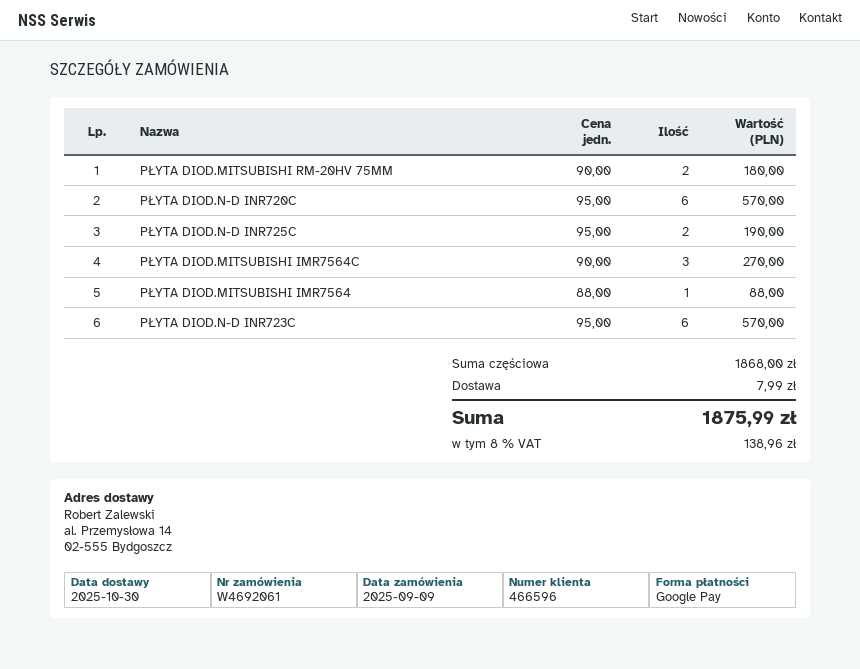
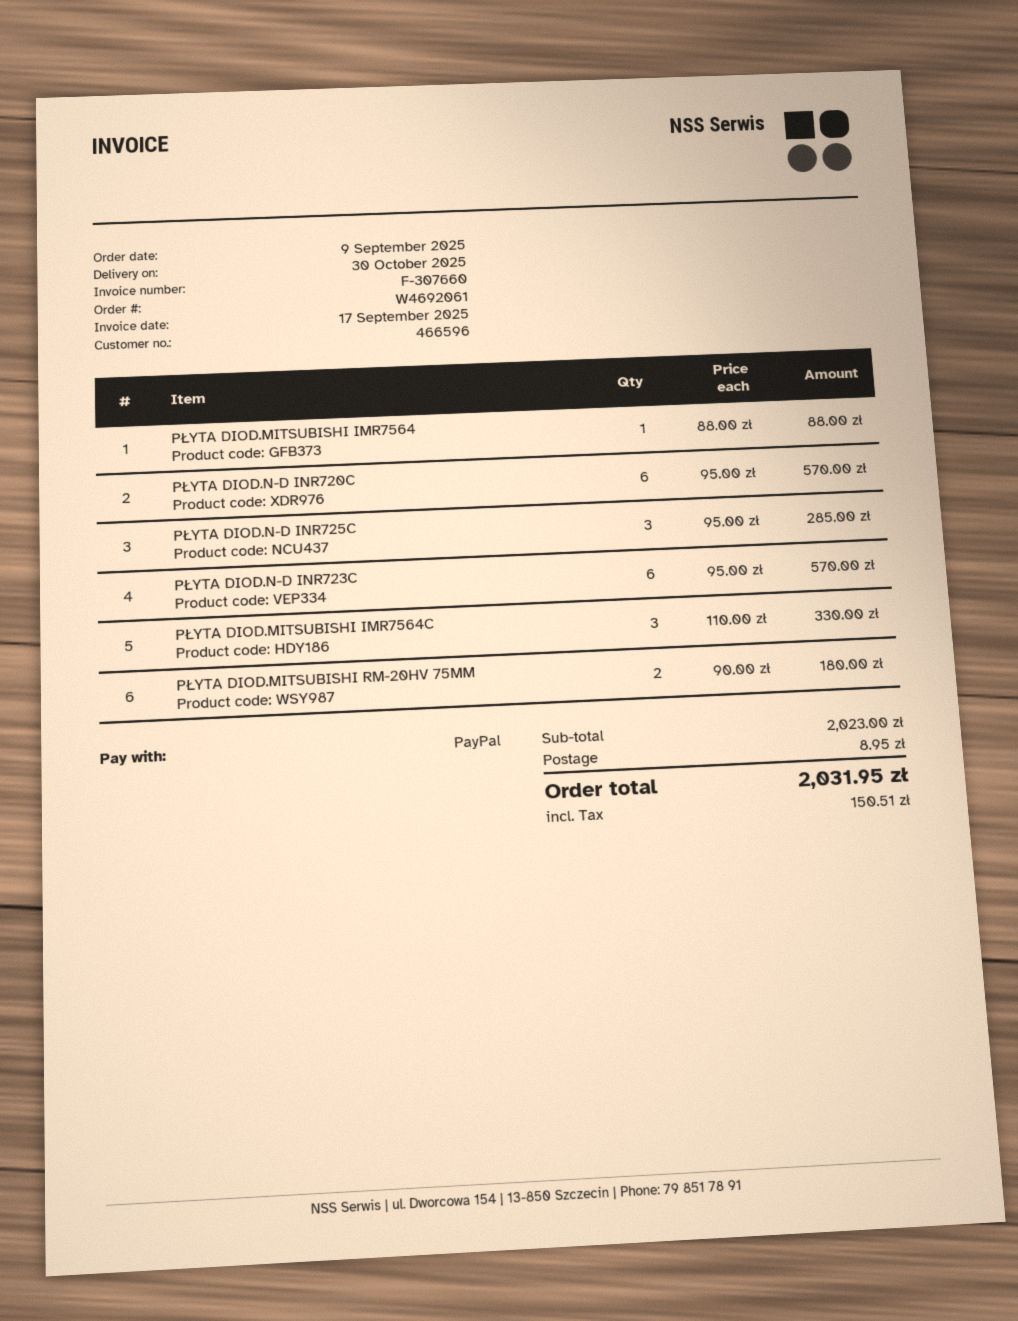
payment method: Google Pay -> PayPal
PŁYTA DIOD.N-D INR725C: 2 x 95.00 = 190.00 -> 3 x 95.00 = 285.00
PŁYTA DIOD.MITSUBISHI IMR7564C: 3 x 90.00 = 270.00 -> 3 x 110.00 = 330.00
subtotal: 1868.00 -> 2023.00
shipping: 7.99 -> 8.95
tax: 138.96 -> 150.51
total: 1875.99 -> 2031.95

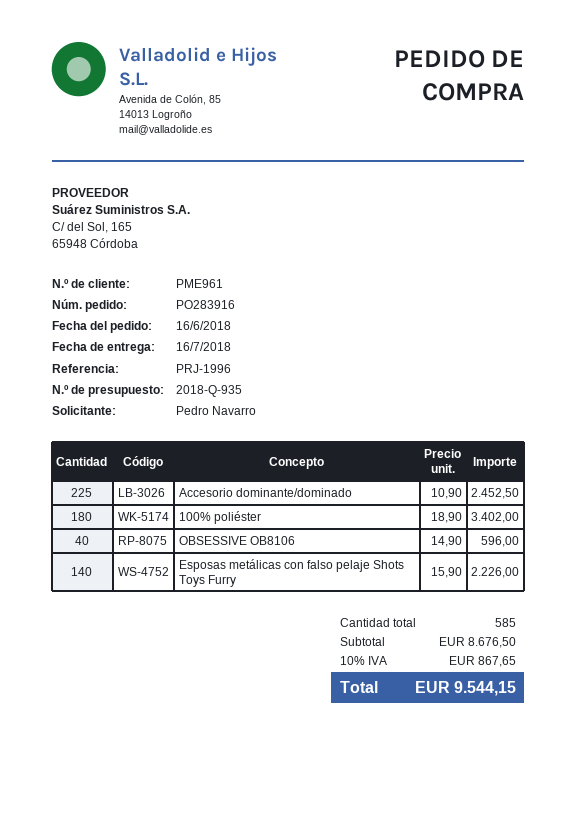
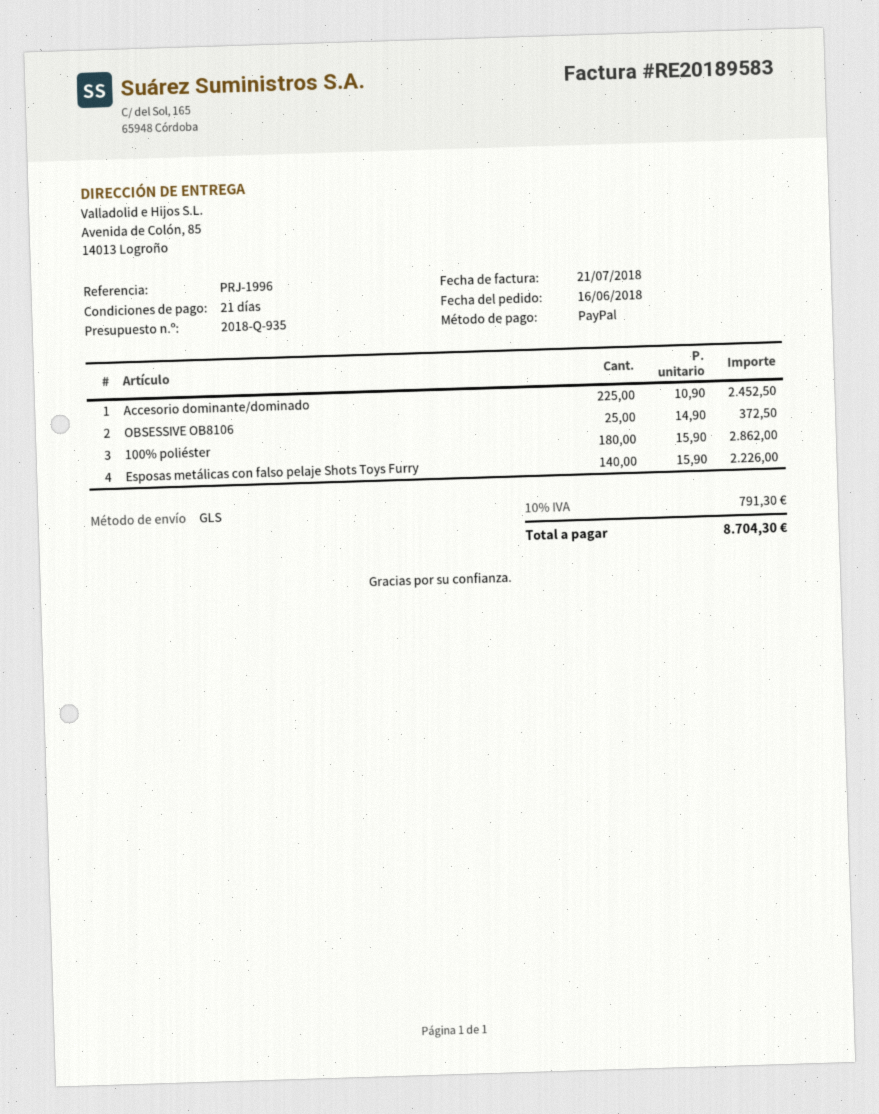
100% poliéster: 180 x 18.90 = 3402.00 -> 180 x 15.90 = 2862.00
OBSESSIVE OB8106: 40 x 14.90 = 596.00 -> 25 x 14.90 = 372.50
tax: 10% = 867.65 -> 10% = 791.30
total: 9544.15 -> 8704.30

...

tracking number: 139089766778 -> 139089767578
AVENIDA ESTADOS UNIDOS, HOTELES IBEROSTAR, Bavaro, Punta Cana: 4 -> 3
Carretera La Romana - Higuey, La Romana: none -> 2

• Exercise description
For this exercise, reproduce exactly the lines of the records above from the one with "payment method: Google Pay -> PayPal" up to and including the one with "total: 9544.15 -> 8704.30", without pictures.

• Problem solution
payment method: Google Pay -> PayPal
PŁYTA DIOD.N-D INR725C: 2 x 95.00 = 190.00 -> 3 x 95.00 = 285.00
PŁYTA DIOD.MITSUBISHI IMR7564C: 3 x 90.00 = 270.00 -> 3 x 110.00 = 330.00
subtotal: 1868.00 -> 2023.00
shipping: 7.99 -> 8.95
tax: 138.96 -> 150.51
total: 1875.99 -> 2031.95

100% poliéster: 180 x 18.90 = 3402.00 -> 180 x 15.90 = 2862.00
OBSESSIVE OB8106: 40 x 14.90 = 596.00 -> 25 x 14.90 = 372.50
tax: 10% = 867.65 -> 10% = 791.30
total: 9544.15 -> 8704.30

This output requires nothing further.